START Dataset excerpts

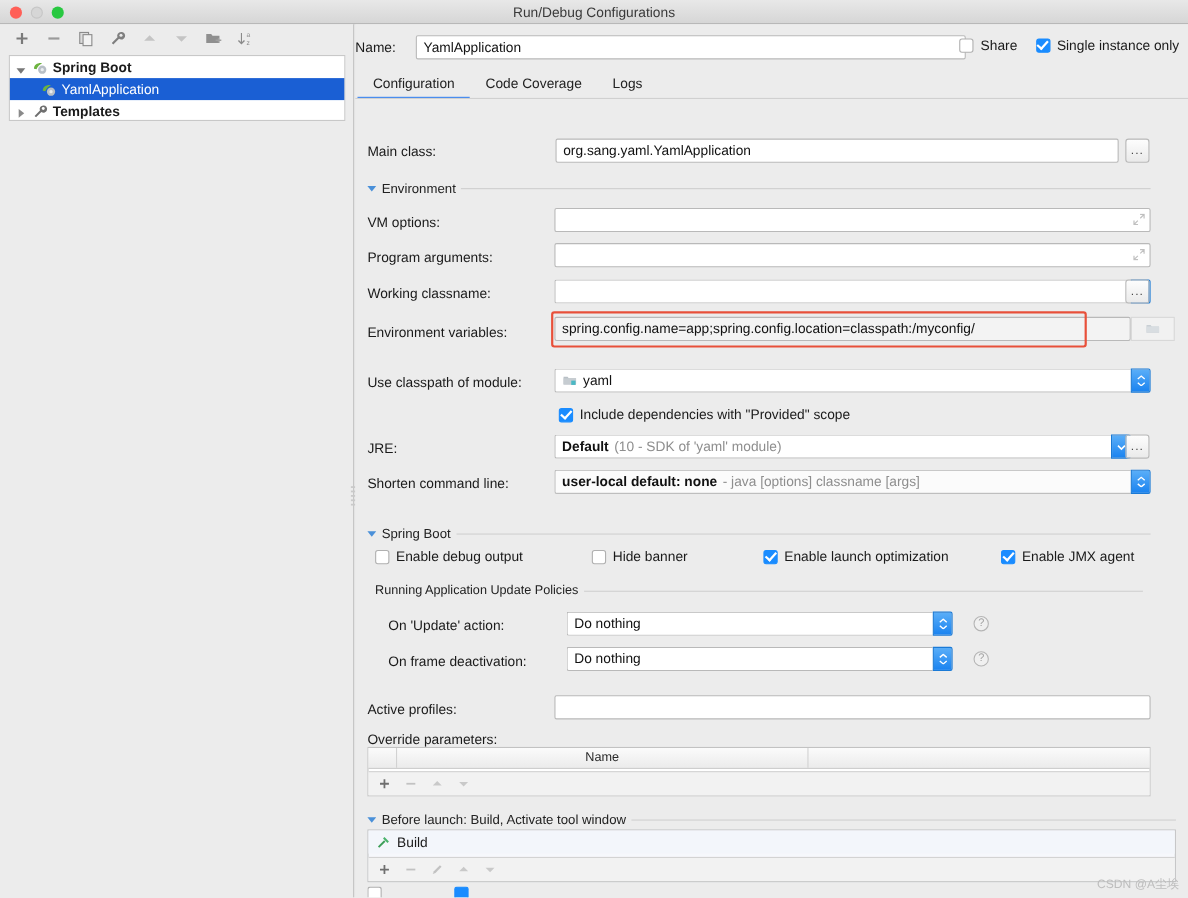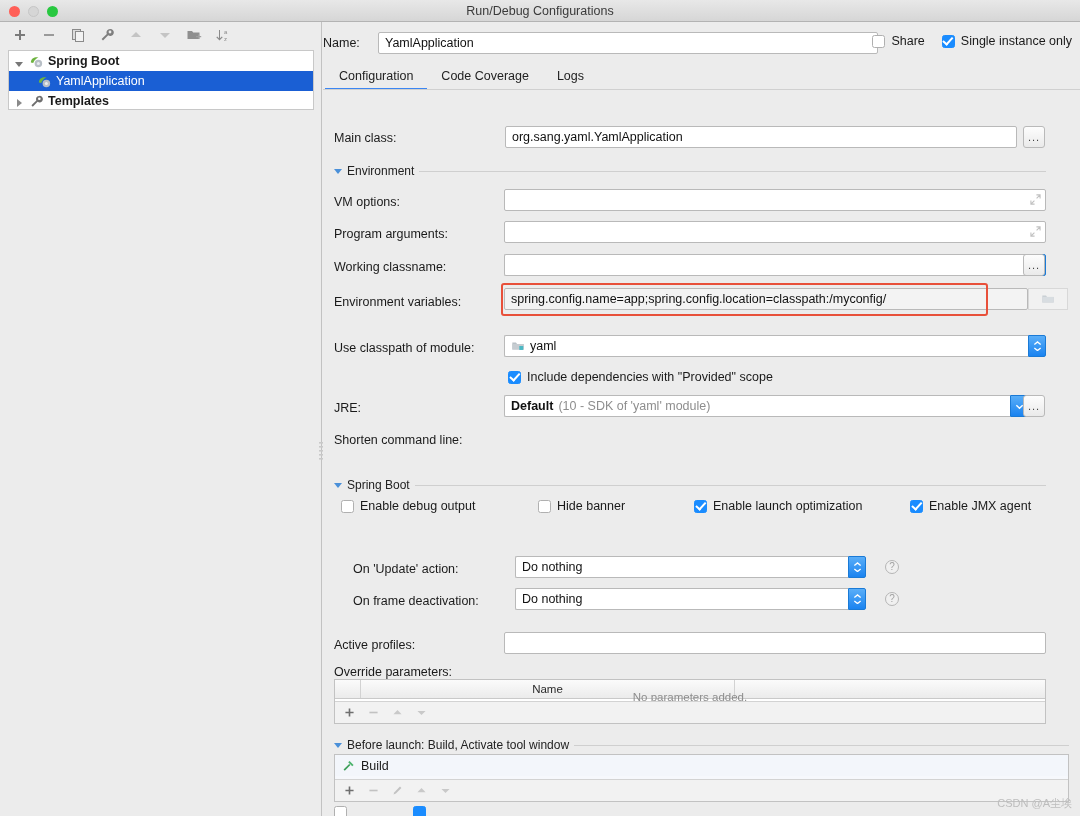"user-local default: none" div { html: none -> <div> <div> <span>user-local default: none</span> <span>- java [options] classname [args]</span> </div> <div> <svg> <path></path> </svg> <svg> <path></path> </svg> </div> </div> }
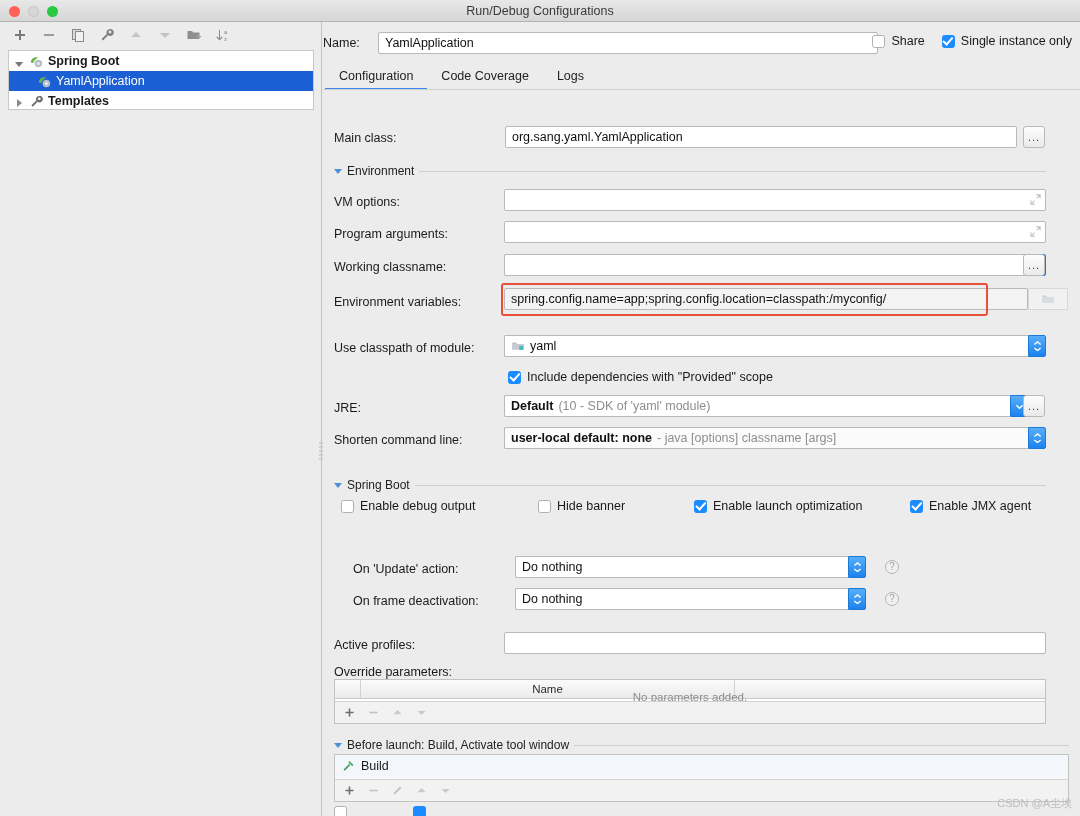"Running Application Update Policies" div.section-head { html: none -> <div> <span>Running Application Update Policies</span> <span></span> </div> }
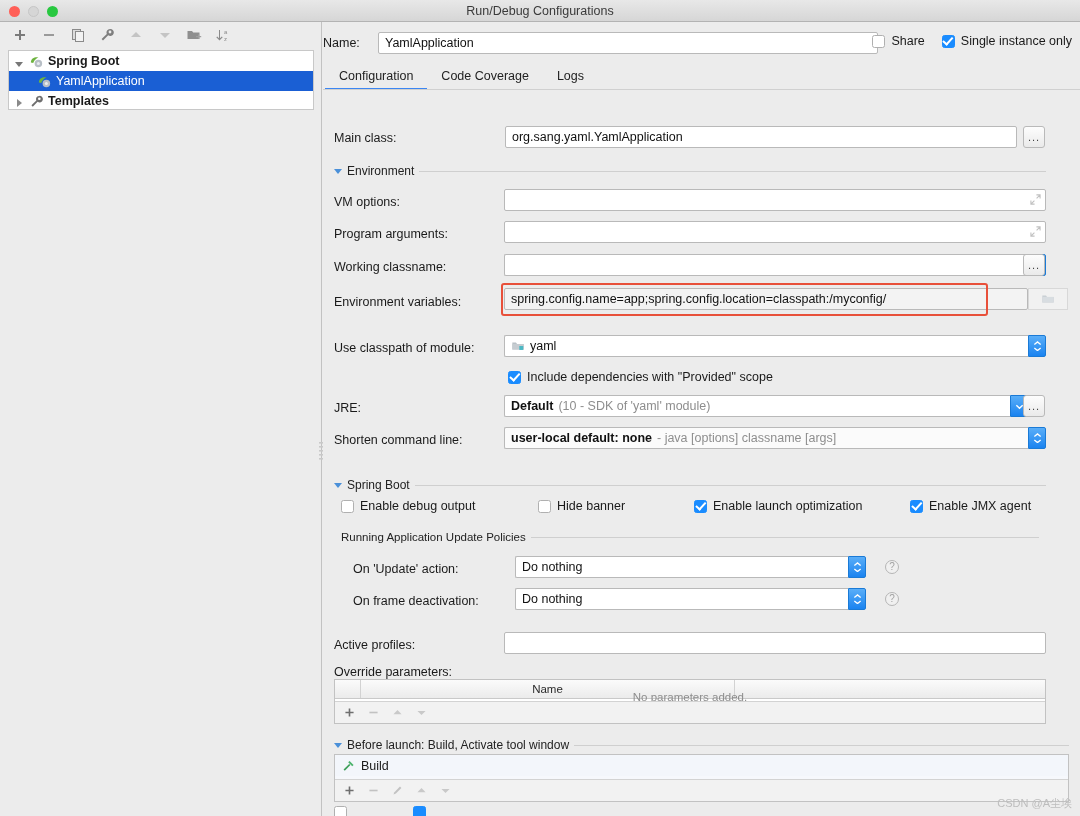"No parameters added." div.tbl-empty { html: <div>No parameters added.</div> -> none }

END Dataset excerpts
START Dataset excerpts

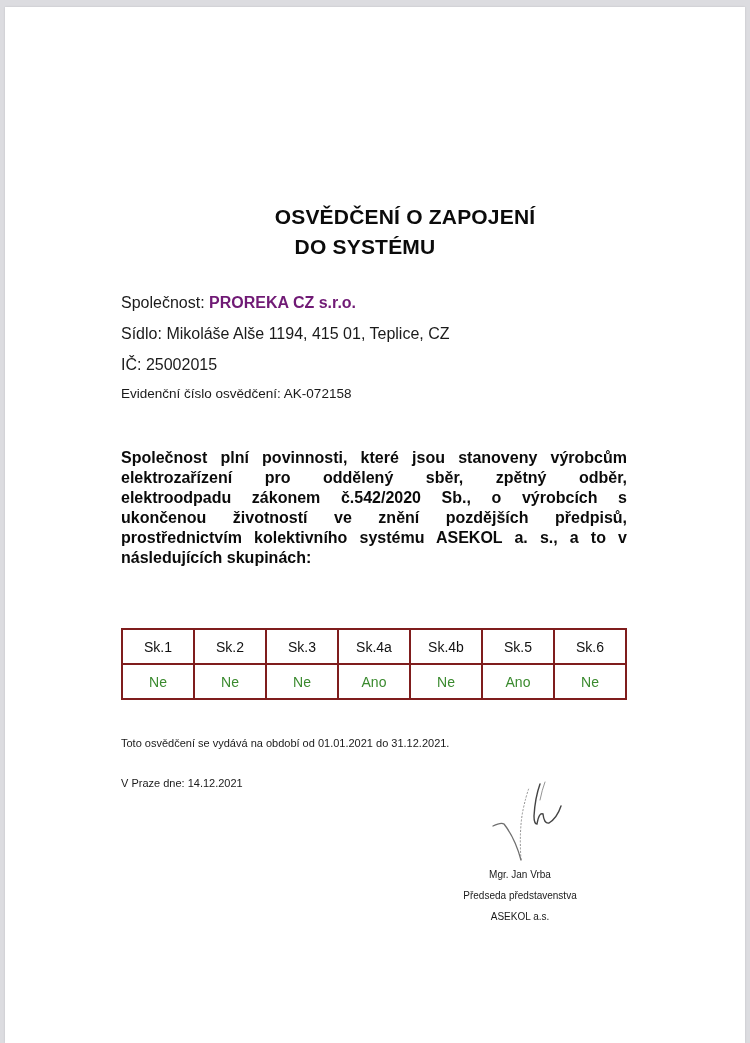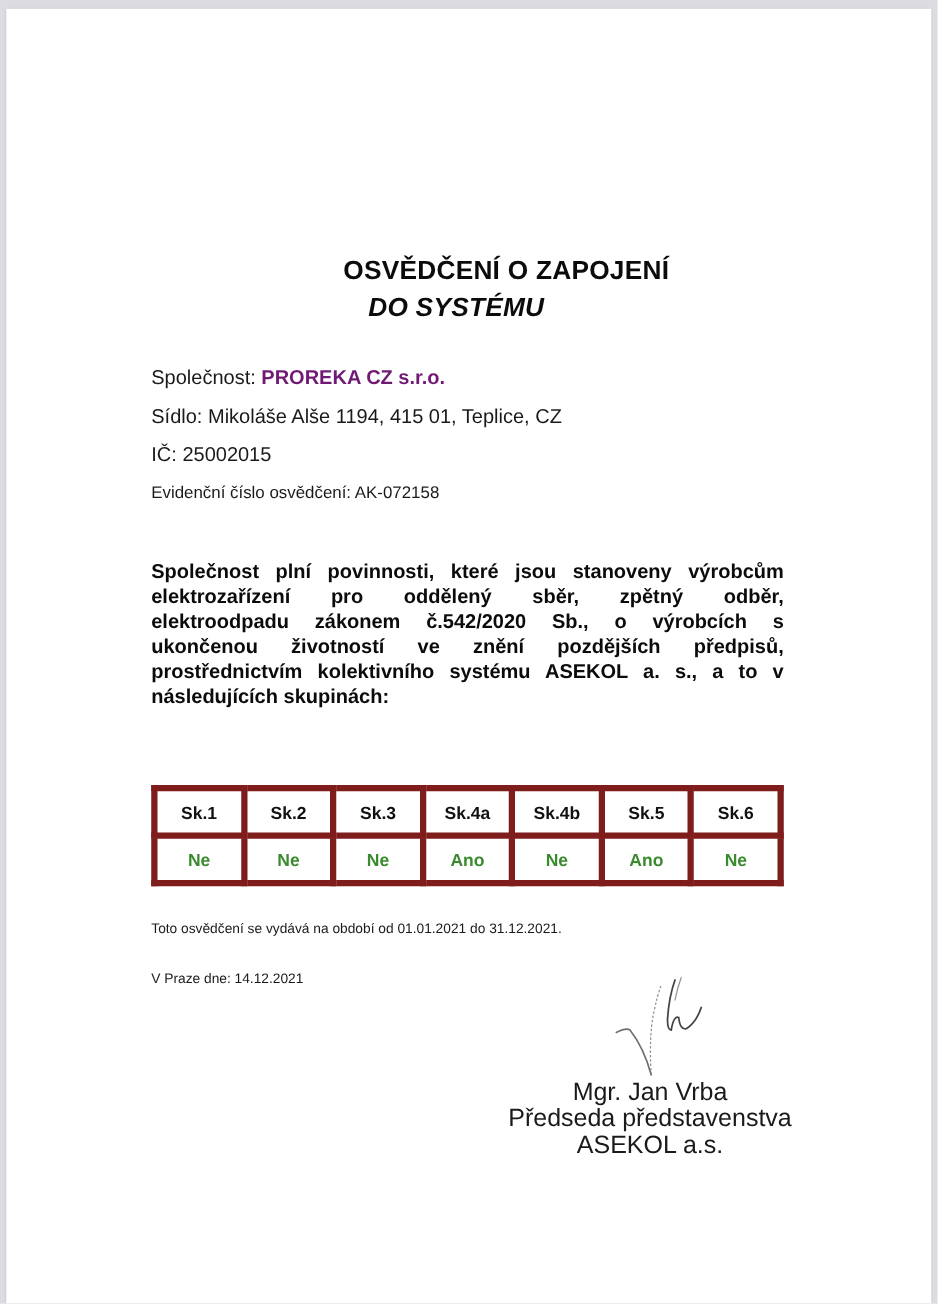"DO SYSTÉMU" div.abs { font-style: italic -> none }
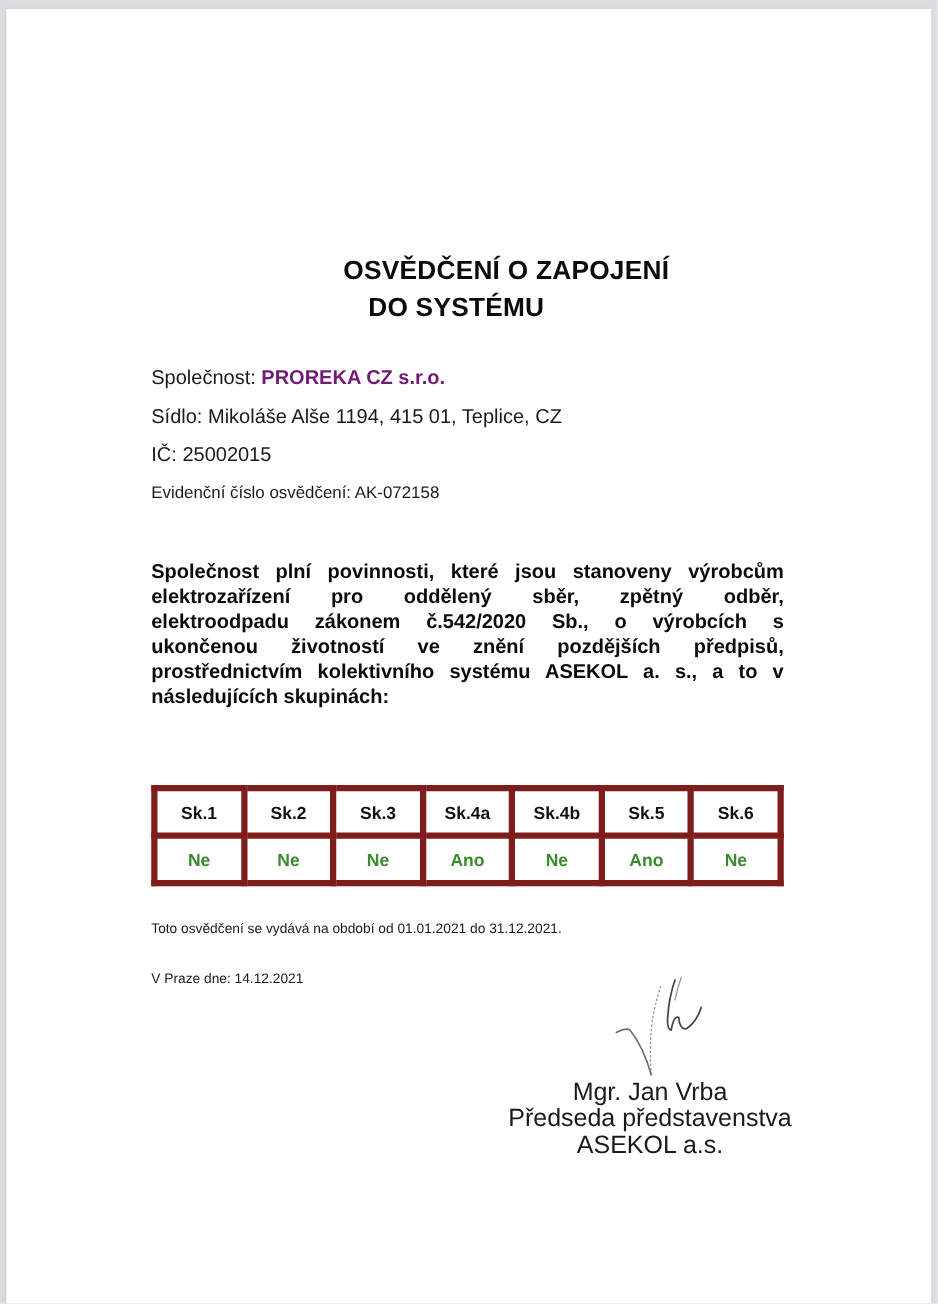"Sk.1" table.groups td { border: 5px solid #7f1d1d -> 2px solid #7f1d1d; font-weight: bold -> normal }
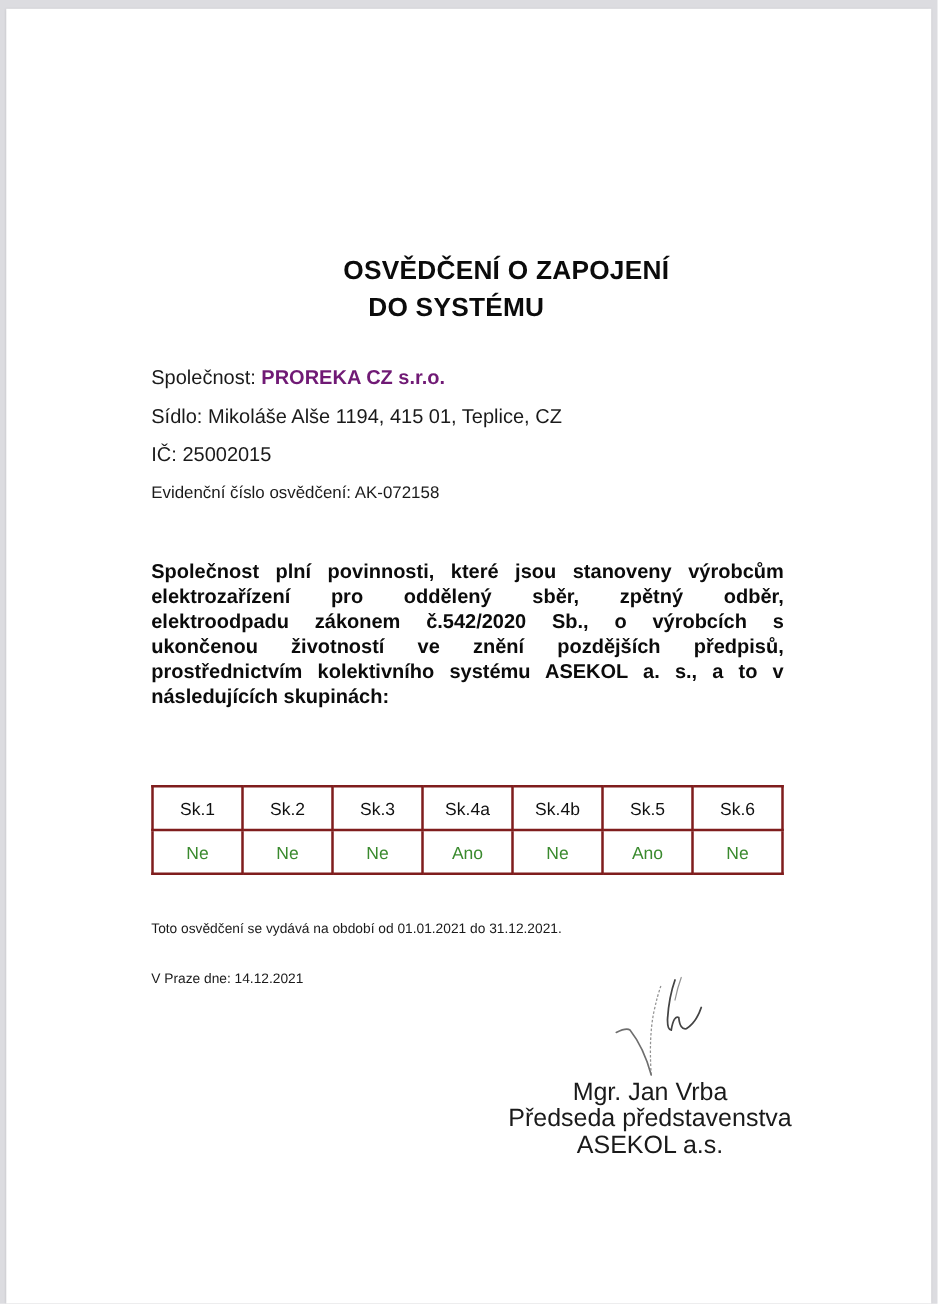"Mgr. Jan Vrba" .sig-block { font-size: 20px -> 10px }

END Dataset excerpts

**Assignment**
Go back to the lines above and output, exactly as they stand, the ones from the line containing "font-style: italic ->" to the line containing "font-size: 20px ->". Leave all pictures behind.

**Solution to the exercise**
"DO SYSTÉMU" div.abs { font-style: italic -> none }
"Sk.1" table.groups td { border: 5px solid #7f1d1d -> 2px solid #7f1d1d; font-weight: bold -> normal }
"Mgr. Jan Vrba" .sig-block { font-size: 20px -> 10px }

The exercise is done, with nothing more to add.